:: WHAT TO PRODUCE ::
Up to and including the line that contains "[141,289,671,337] 經常跑步腿會粗？2大原因讓妳誤解了 ->", write out every line of the entries exactly, beginning with the first. Omit the pictures.

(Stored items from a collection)
··········

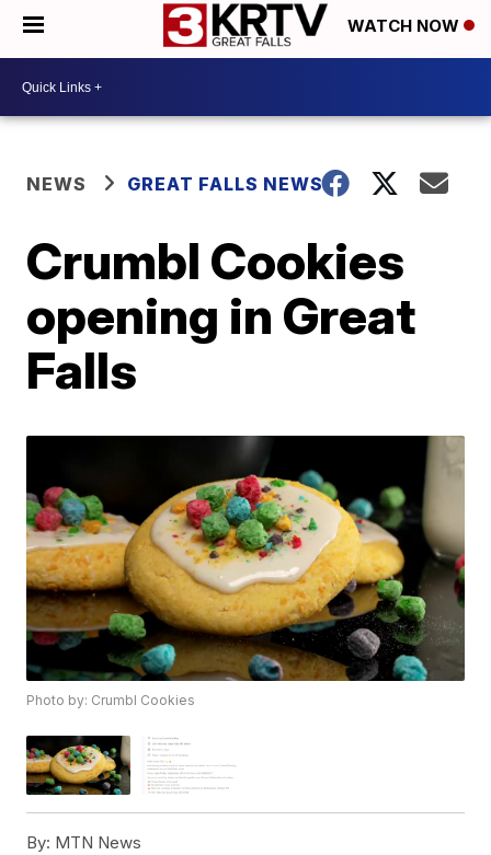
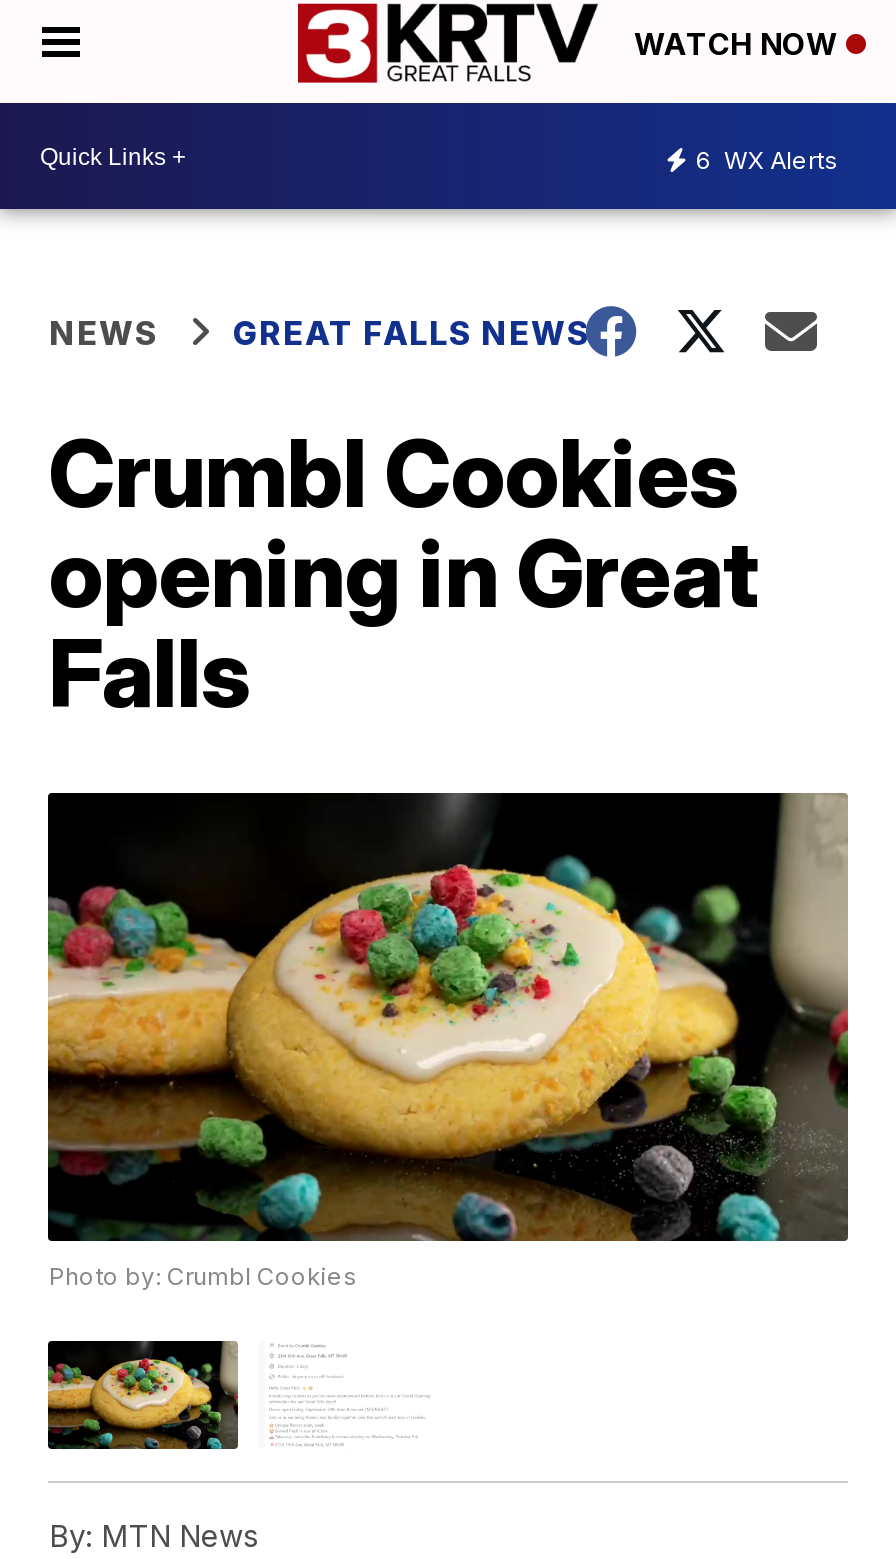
none -> [696,144,838,174] 6 WX Alerts

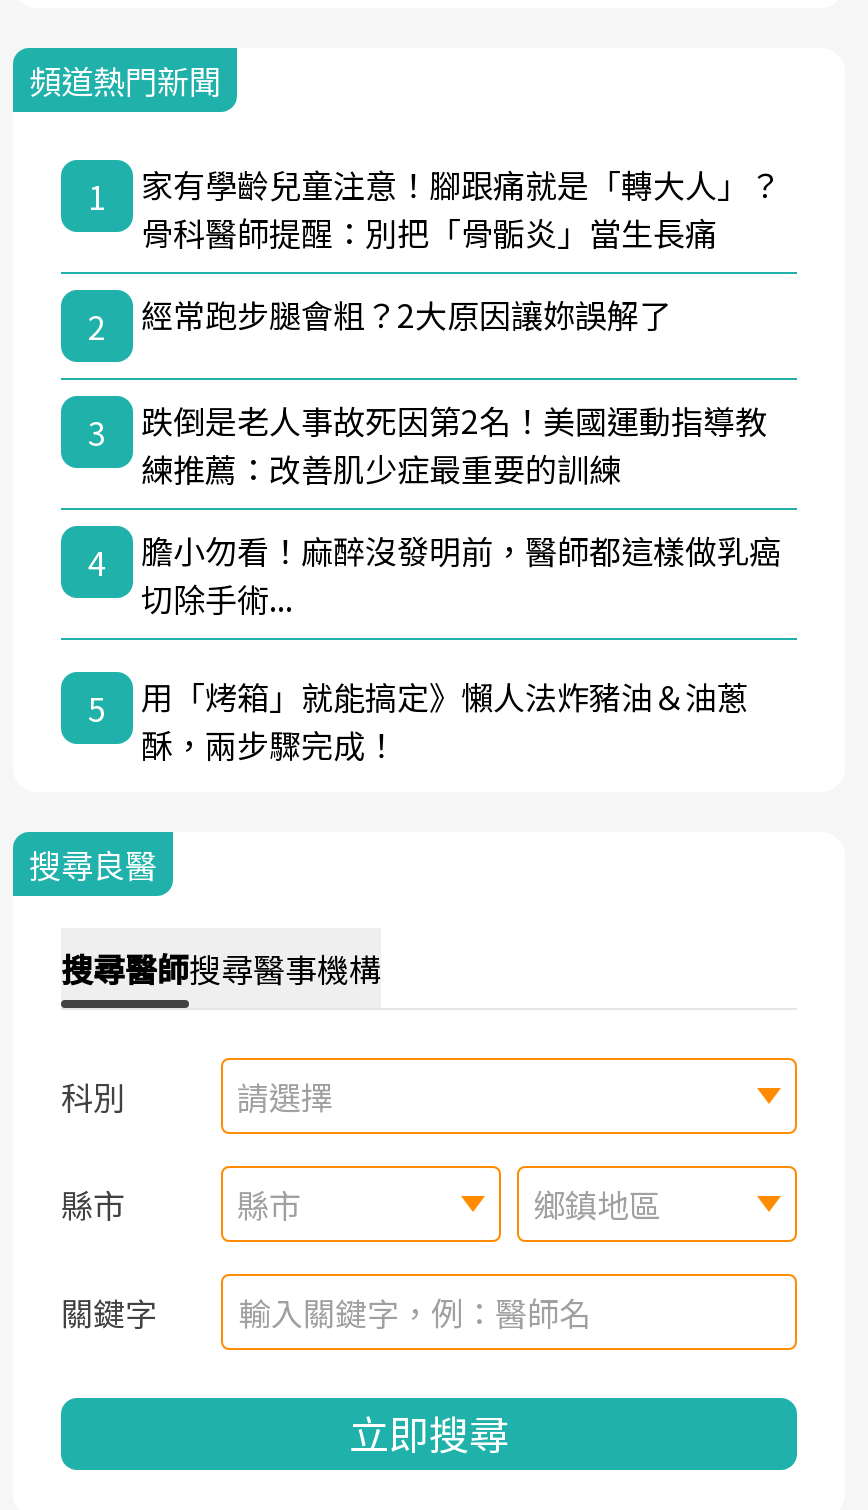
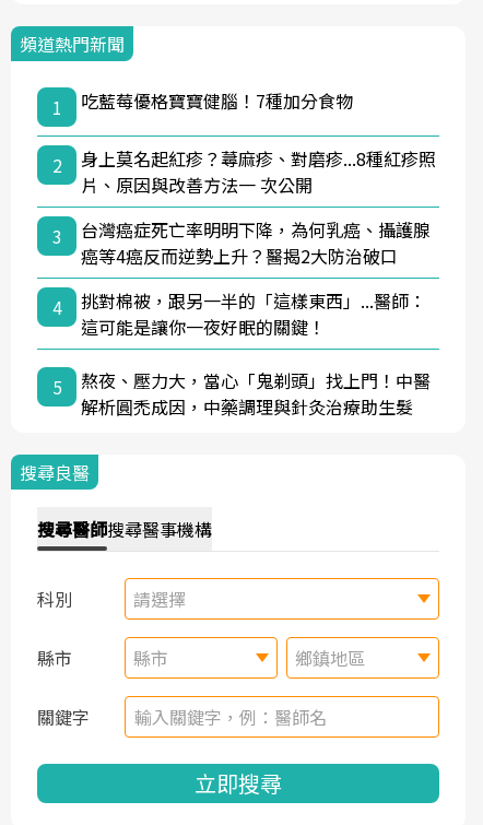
[141,159,781,255] 家有學齡兒童注意！腳跟痛就是「轉大人」？ | 骨科醫師提醒：別把「骨骺炎」當生長痛 -> [81,87,353,113] 吃藍莓優格寶寶健腦！7種加分食物
[141,289,671,337] 經常跑步腿會粗？2大原因讓妳誤解了 -> [81,145,436,197] 身上莫名起紅疹？蕁麻疹、對磨疹...8種紅疹照 | 片、原因與改善方法一 次公開
[141,395,767,491] 跌倒是老人事故死因第2名！美國運動指導教 | 練推薦：改善肌少症最重要的訓練 -> [81,216,431,268] 台灣癌症死亡率明明下降，為何乳癌、攝護腺 | 癌等4癌反而逆勢上升？醫揭2大防治破口
[141,525,781,621] 膽小勿看！麻醉沒發明前，醫師都這樣做乳癌 | 切除手術... -> [81,287,426,340] 挑對棉被，跟另一半的「這樣東西」...醫師： | 這可能是讓你一夜好眠的關鍵！
[141,671,749,767] 用「烤箱」就能搞定》懶人法炸豬油＆油蔥 | 酥，兩步驟完成！ -> [81,367,431,419] 熬夜、壓力大，當心「鬼剃頭」找上門！中醫 | 解析圓禿成因，中藥調理與針灸治療助生髮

··········

:: EXERCISE ANSWER ::
none -> [696,144,838,174] 6 WX Alerts

[141,159,781,255] 家有學齡兒童注意！腳跟痛就是「轉大人」？ | 骨科醫師提醒：別把「骨骺炎」當生長痛 -> [81,87,353,113] 吃藍莓優格寶寶健腦！7種加分食物
[141,289,671,337] 經常跑步腿會粗？2大原因讓妳誤解了 -> [81,145,436,197] 身上莫名起紅疹？蕁麻疹、對磨疹...8種紅疹照 | 片、原因與改善方法一 次公開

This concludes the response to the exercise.